No one knows this better than Harris herself. Christopher Cadelago at POLITICO reports the senator’s staff is closely monitoring public opinion as it relates to questions about her “blackness.” Three of her campaign advisers told Cadelago Harris’ extended interviews with prominent black hosts like Charlamagne tha God from the syndicated radio show “The Breakfast Club” are calculated — aimed at directly tackling awkward memes and questions about whether Harris is “black enough” before they snowball.
Cory Booker, another black democratic hopeful for the nomination, seems to have subscribed to a similar doctrine.
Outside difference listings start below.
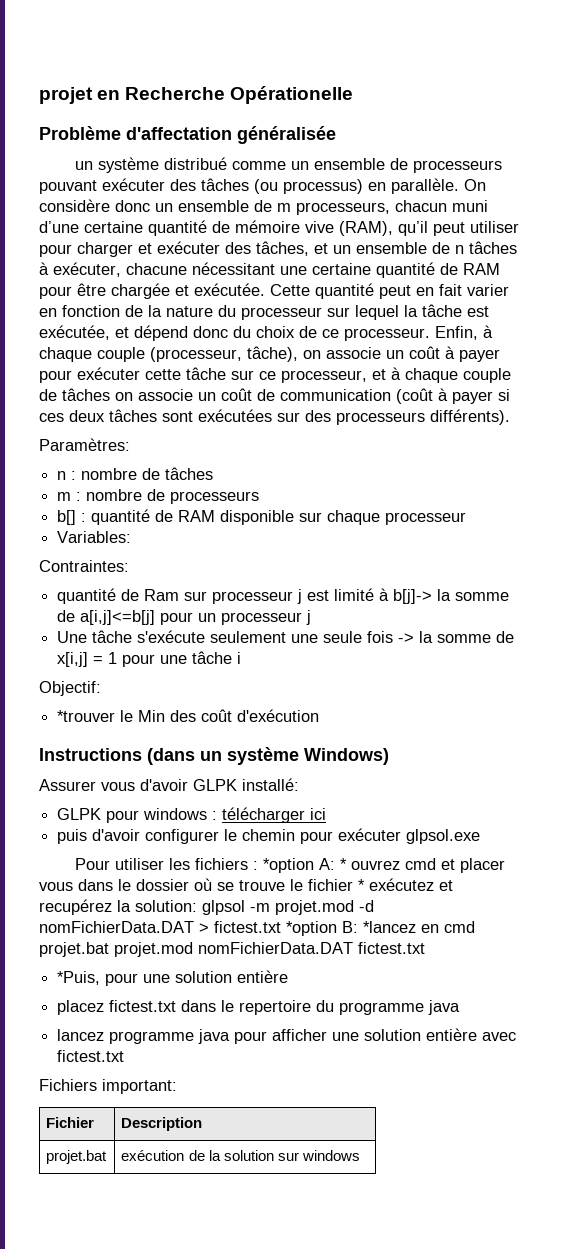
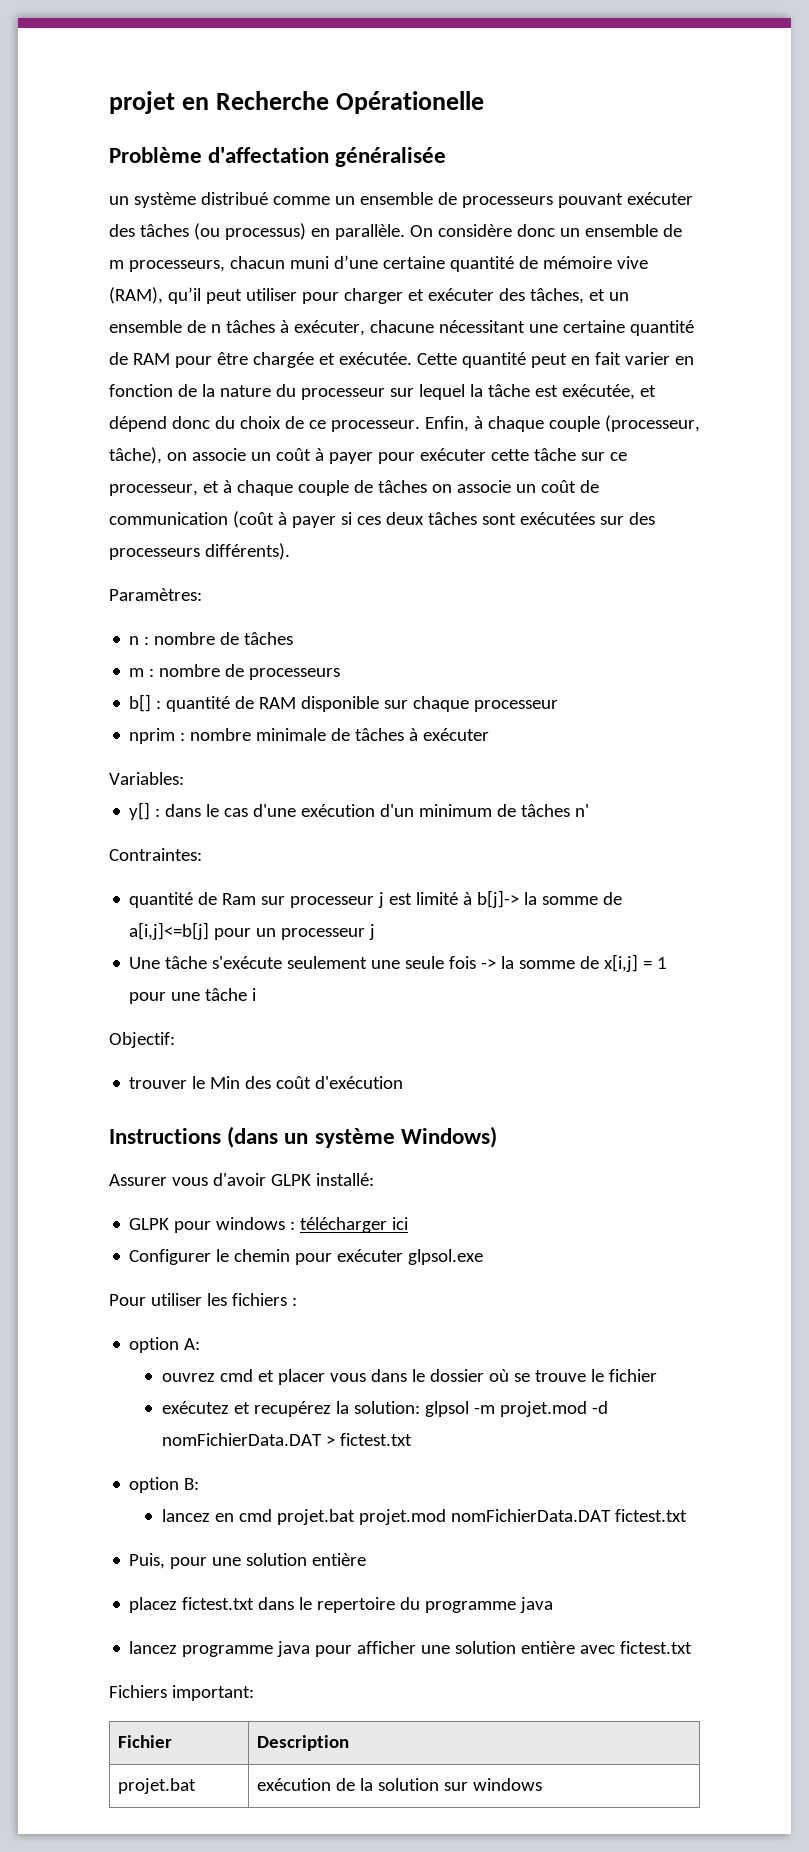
[57,531,132,543] Variables: -> [129,728,490,744] [109,772,184,785] [129,802,590,820] nprim : nombre minimale de tâches à exécuter // Variables: // y[] : dans le cas d'une exécution d'un minimum de tâches n'
[57,710,116,722] *trouver -> [129,1077,188,1089] trouver
[57,829,220,844] puis d'avoir configurer -> [129,1249,212,1265] Configurer
[263,858,315,873] *option -> [129,1337,180,1353] // option
[340,858,348,870] * -> (201, 1344) //
[358,879,365,891] * -> (657, 1375) //
[286,921,337,936] *option -> [129,1477,180,1493] // option
[363,921,416,933] *lancez -> [161,1509,210,1522] // lancez
[57,971,101,985] *Puis, -> [129,1553,166,1569] Puis,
Not too long ago, the New Jersey senator was a guest on Charlemagne’s program and discussed his love interests, revealing he had a “boo.”
“Sixty percent of the show’s daily audience is African-American,” Maxwell Tani and Gideon Resnick write in The Daily Beast, “and the show’s hosts feel that their background allows them to ask questions that many mainstream political journalists and cable-news hosts couldn’t ask — or wouldn’t ever think to.”
The willingness to talk about race, among all candidates, is a clear departure from what’s been the norm for decades. For a long time, black politicians rose through the ranks of elected office by nullifying race as an issue.
Former President Barack Obama, the most prominent black politician in American history, largely avoided confronting the race question for much of his political career.
Obama’s stock skyrocketed when he delivered the keynote address at the 2004 Democratic National Convention as a state senator. But the speech itself was a monument to the moderate, “come together” politics of the past. He painted the chasms in American politics and culture as artificial, rather than appreciable.
“There is not a liberal America and a conservative America — there is the United States of America,” Obama said before a roaring crowd. “There is not a black America and a white America and Latino America and Asian America — there’s the United States of America.”
Things have certainly changed, and it’s hard to pinpoint the catalyst for this cultural shift. Like with so many phenomena, it’s likely there are multiple reasons. The thinking of Tim Scott, the only black Republican in the U.S. Senate, could help explain the change in behavior. The South Carolinian spent most of his career trying to avoid being defined by his race. But he has reshaped his image in recent years.
“I’ve been in public life for 25 years almost, and I’ve been reluctant [to speak about race] for about 22 of those 25 years,” Scott told The Wall Street Journal in February. “Trayvon Martin and other issues just kept populating the public forum, and at some point, I decided that I was doing the nation a disservice by not speaking out clearly when necessary.”
Scott, like other politicians, may be finding that moderation is outdated in today’s contentious cultural atmosphere. Movements like Black Lives Matter, #OscarsSoWhite and the kneeling of athletes during the national anthem at games have made overtones of discussions that were previously undertones.
Meg Oliver’s question in South Carolina — and her forthright admission of her father’s racism — is a sign that Americans are moving closer to having the difficult conversations they have so long evaded. It appears their elected leaders have received the message and are acting accordingly.